◆ Aim of the task:
Word for word, repeat the entries, minus the pictures.

::: Data for analysis :::

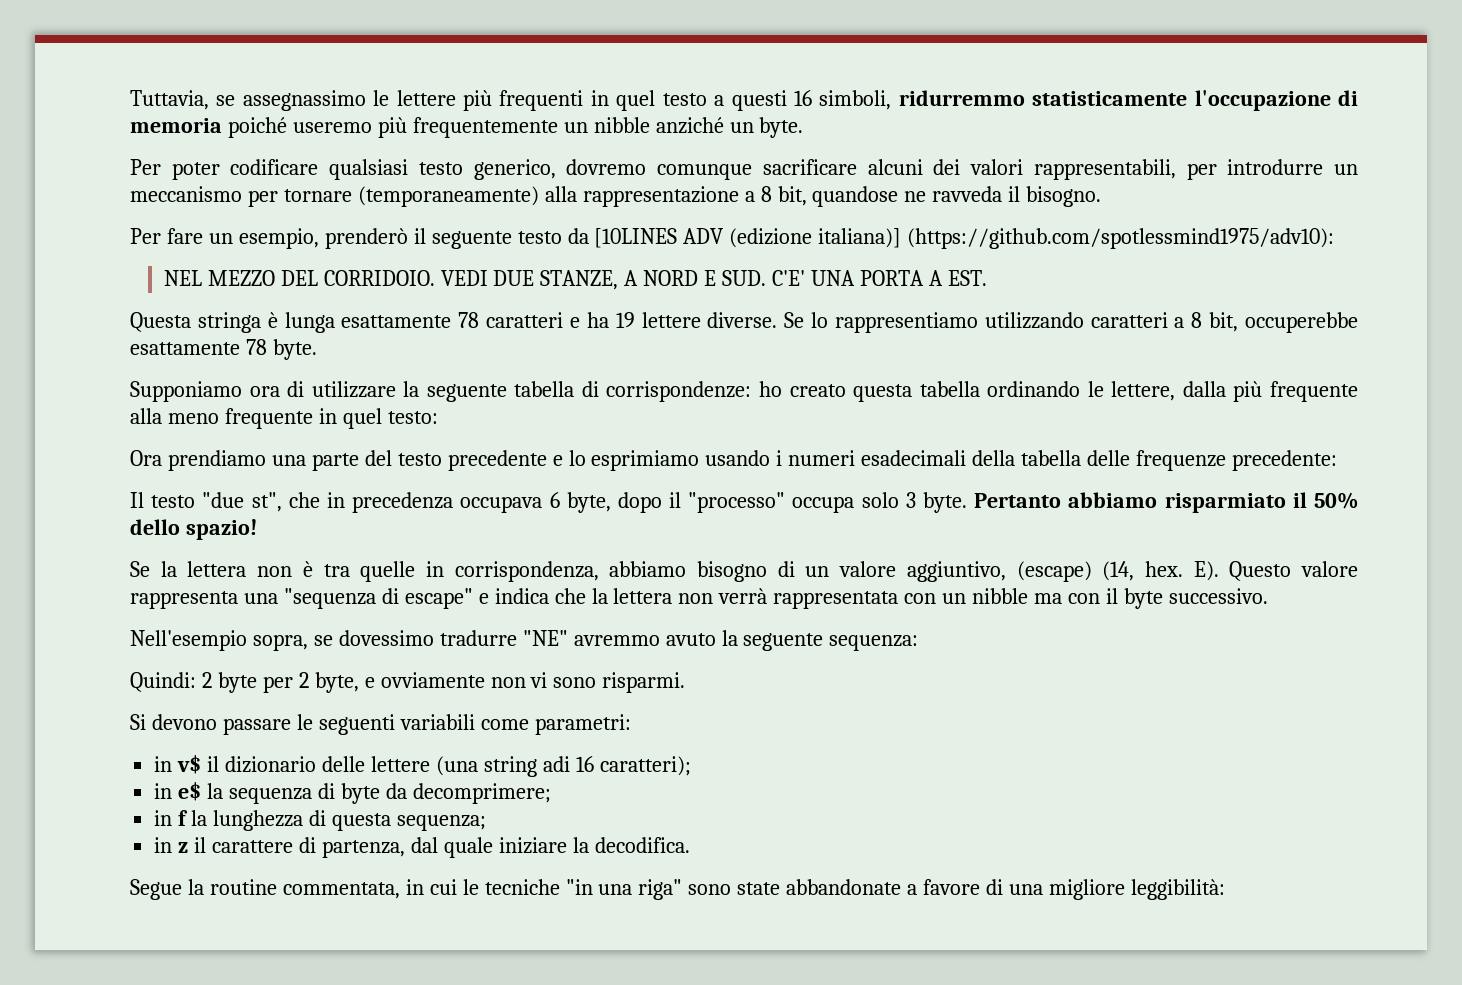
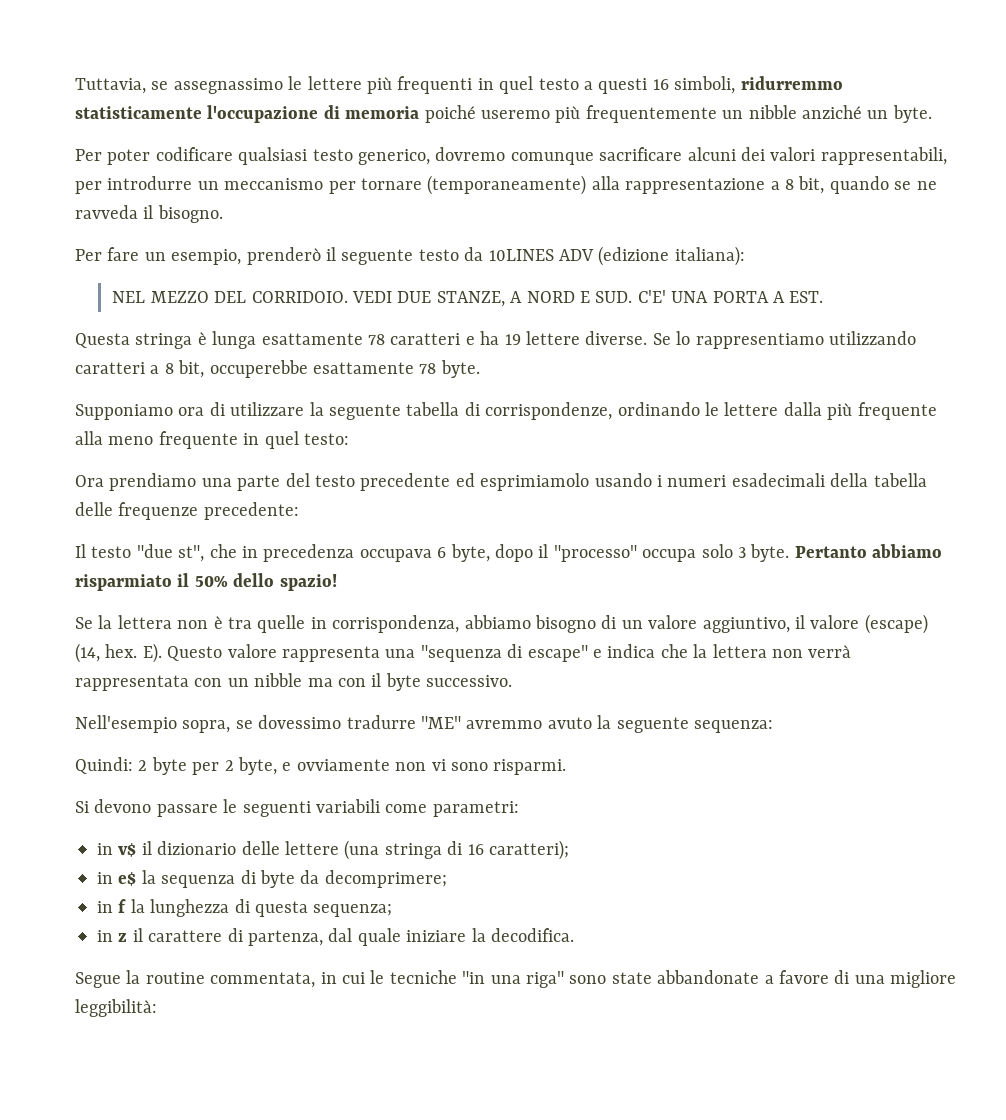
[812,186,899,207] quandose -> [829,176,912,194] quando se
[594,228,678,248] [10LINES -> [488,249,554,261] 10LINES
[818,228,1335,249] italiana)] (https://github.com/spotlessmind1975/adv10): -> [674,246,745,266] italiana):
[606,381,980,402] corrispondenze: ho creato questa tabella -> [485,402,613,420] corrispondenze,
[1111,381,1176,401] lettere, -> [724,402,779,416] lettere
[552,450,700,471] e lo esprimiamo -> [455,473,590,491] ed esprimiamolo
(1006, 571) none -> [794,615,860,629] il valore
[522,630,568,646] "NE" -> [421,716,461,729] "ME"
[483,756,570,777] string adi -> [384,841,463,859] stringa di

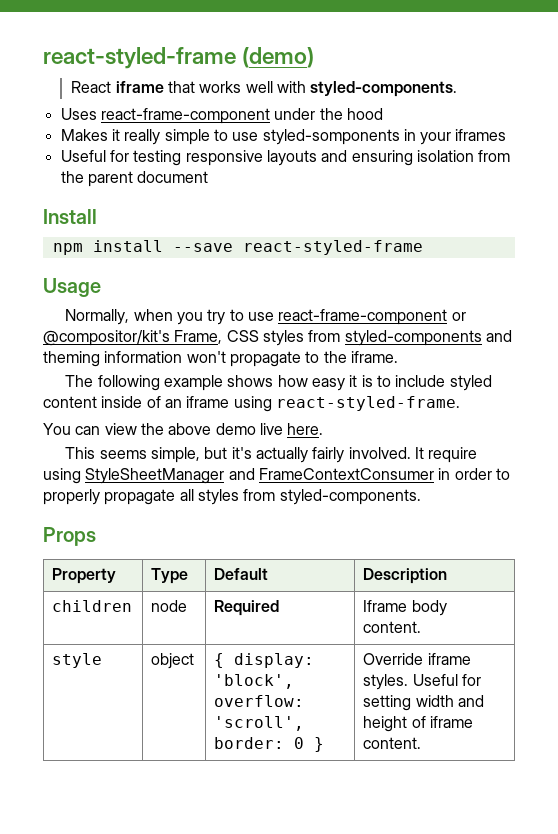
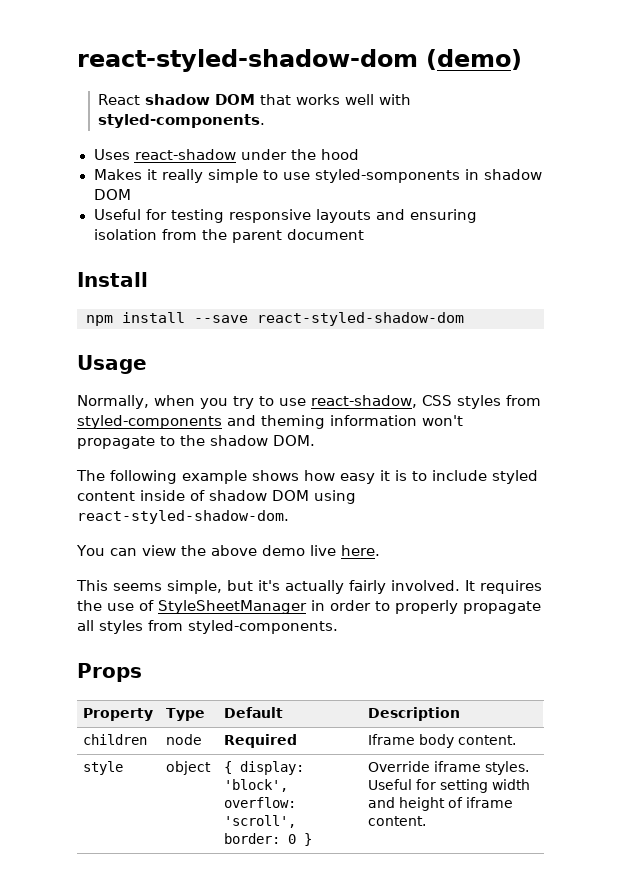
[43,47,236,69] react-styled-frame -> [77,49,418,72] react-styled-shadow-dom
[115,81,164,93] iframe -> [145,94,256,105] shadow DOM
[100,108,270,124] react-frame-component -> [134,149,236,160] react-shadow
[420,129,507,145] your iframes -> [483,169,542,180] [93,189,131,200] shadow DOM
[242,240,423,255] react-styled-frame -> [257,312,464,326] react-styled-shadow-dom
[278,309,466,325] [43,330,223,346] react-frame-component or @compositor/kit's Frame, -> [311,395,417,408] react-shadow,
[350,351,398,363] iframe. -> [210,435,315,446] shadow DOM.
[164,396,460,412] an iframe using react-styled-frame. -> [209,490,356,504] [77,510,289,524] shadow DOM using react-styled-shadow-dom.
[428,447,478,463] [43,468,434,484] require using StyleSheetManager and FrameContextConsumer -> [480,580,542,594] [77,600,307,614] requires the use of StyleSheetManager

:::

◆ Solution to the exercise:
[812,186,899,207] quandose -> [829,176,912,194] quando se
[594,228,678,248] [10LINES -> [488,249,554,261] 10LINES
[818,228,1335,249] italiana)] (https://github.com/spotlessmind1975/adv10): -> [674,246,745,266] italiana):
[606,381,980,402] corrispondenze: ho creato questa tabella -> [485,402,613,420] corrispondenze,
[1111,381,1176,401] lettere, -> [724,402,779,416] lettere
[552,450,700,471] e lo esprimiamo -> [455,473,590,491] ed esprimiamolo
(1006, 571) none -> [794,615,860,629] il valore
[522,630,568,646] "NE" -> [421,716,461,729] "ME"
[483,756,570,777] string adi -> [384,841,463,859] stringa di

[43,47,236,69] react-styled-frame -> [77,49,418,72] react-styled-shadow-dom
[115,81,164,93] iframe -> [145,94,256,105] shadow DOM
[100,108,270,124] react-frame-component -> [134,149,236,160] react-shadow
[420,129,507,145] your iframes -> [483,169,542,180] [93,189,131,200] shadow DOM
[242,240,423,255] react-styled-frame -> [257,312,464,326] react-styled-shadow-dom
[278,309,466,325] [43,330,223,346] react-frame-component or @compositor/kit's Frame, -> [311,395,417,408] react-shadow,
[350,351,398,363] iframe. -> [210,435,315,446] shadow DOM.
[164,396,460,412] an iframe using react-styled-frame. -> [209,490,356,504] [77,510,289,524] shadow DOM using react-styled-shadow-dom.
[428,447,478,463] [43,468,434,484] require using StyleSheetManager and FrameContextConsumer -> [480,580,542,594] [77,600,307,614] requires the use of StyleSheetManager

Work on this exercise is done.